Anadolu, dünya tarihinde farklı dinlere ve milletlere ev sahipliği yaparak genel itibariyle yerleşim amaçlı olsa da, kıtalar arasında köprü vazifesi de görmüştür. Anadolu ve misafirperver ev sahipleri, hem dini yükümlülük hem de insanlık vazifesi ahdederek yüreğini her zaman mazluma, çaresize ve yurtsuza açmıştır. Evini, toprağını ve aşını hiç sakınmadan paylaşmıştır.

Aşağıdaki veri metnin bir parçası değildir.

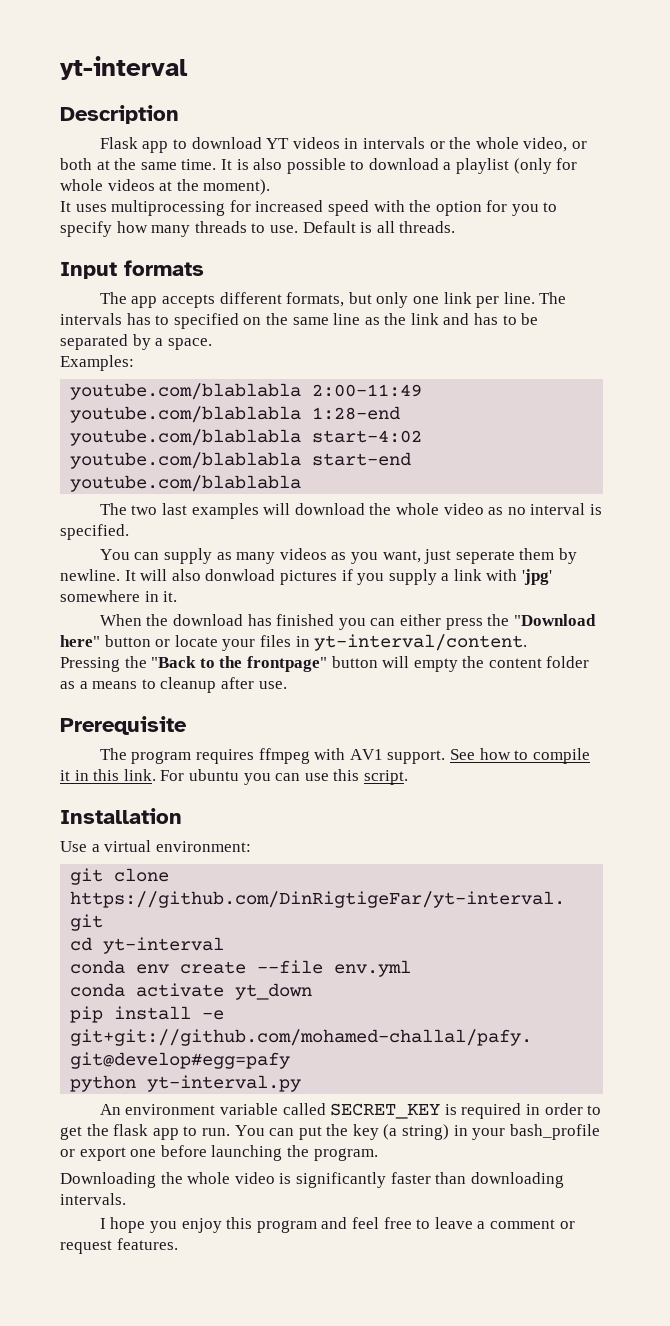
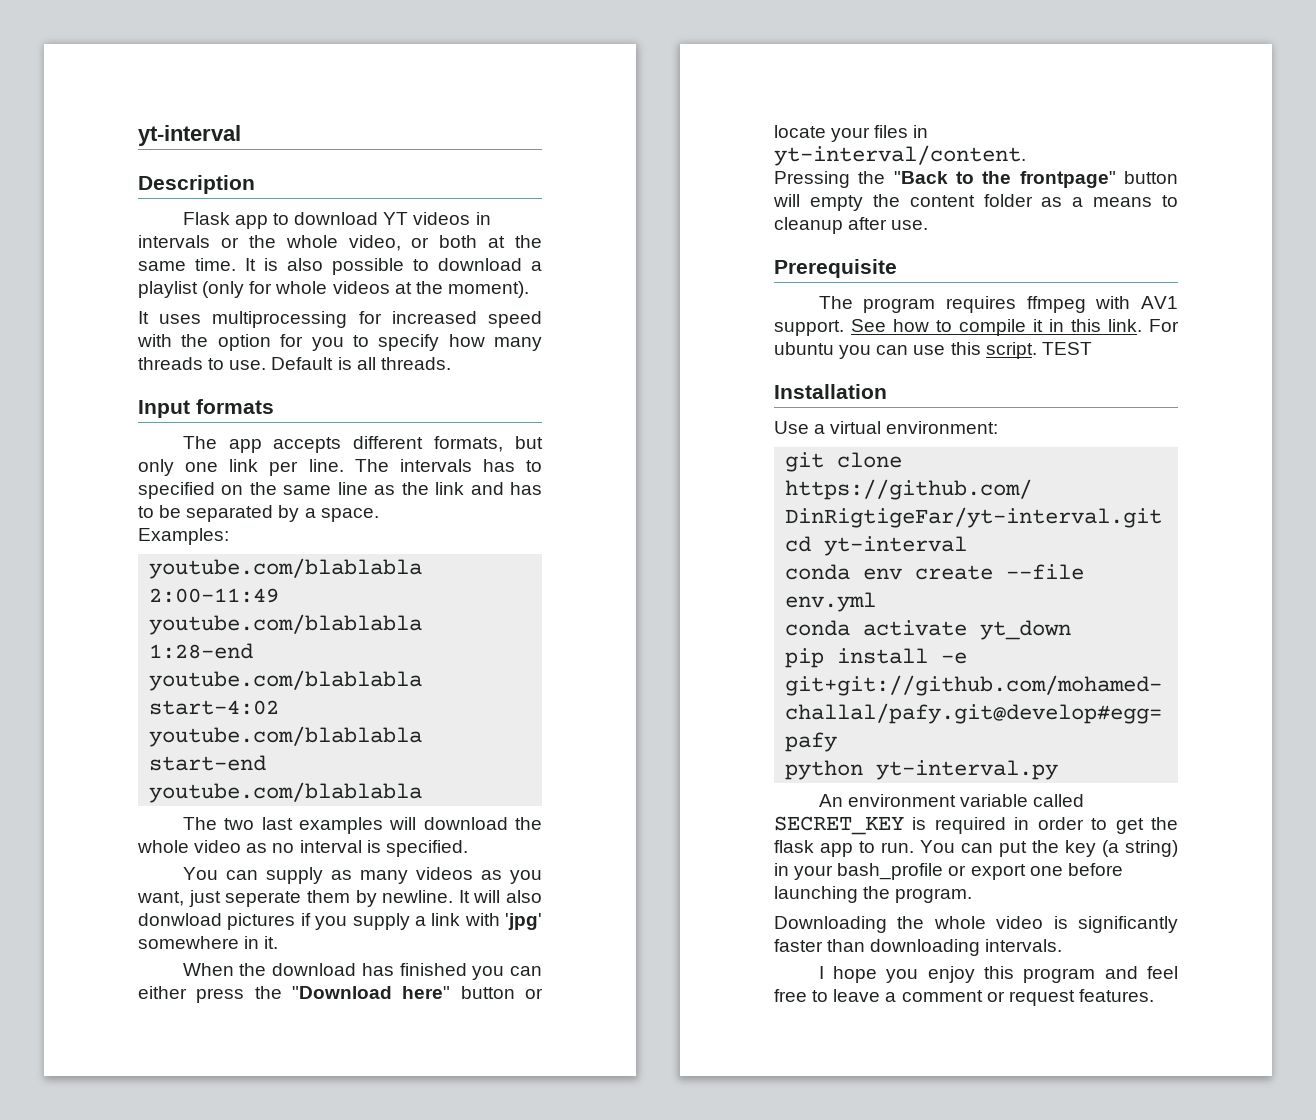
(408, 777) none -> [1041,342,1092,355] TEST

Günümüz Türkiye’sinin biçimlenmesine ve yapı taşlarının oluşmasına, 19. yüzyılın ikinci yarısından itibaren yaşanan ve büyük çapta Anadolu’nun etnik değişimine neden olan göç dalgaları önemli rol oynamıştır.
CUMHURİYET ÖNCESİ
Tarih boyunca Anadolu, başta iklim ve jeopolitik konumu olmak üzere, limanlar, otlaklar ve stratejik savunma güzergâhlarına sahip olmuştur. Bu özellikleri itibariyle ekonomik, sosyal, kültürel kimliğinden dolayı çekim merkezi haline gelmiştir. Gelen kitlesel göç dalgaları, Osmanlı Devleti’nin ve sonrasında da Türkiye Cumhuriyeti’nin toplumsal, etnik ve kültürel yapısını büyük ölçüde etkilemiştir.
1850’li yıllarda Kırım Tatarlarıyla başlayan göç dalgalarını, sonrasında Gürcü ve Çerkezler başta olmak üzere Dağıstanlılar, Çeçenler, Lazlar gibi Kafkaslar’ da yaşayan halklarla birlikte göç hareketleri devam etmiştir.
[1]
Kuzeyden alınan bu göçlerin yanı sıra diğer bir önemli göç dalgasını ise bu topraklara yüzlerce yıl önce yerleşmiş Türklerle beraber, bu bölgede yaşayan Arnavut, Boşnak, Pomak vb. diğer halklar oluşturmuştur.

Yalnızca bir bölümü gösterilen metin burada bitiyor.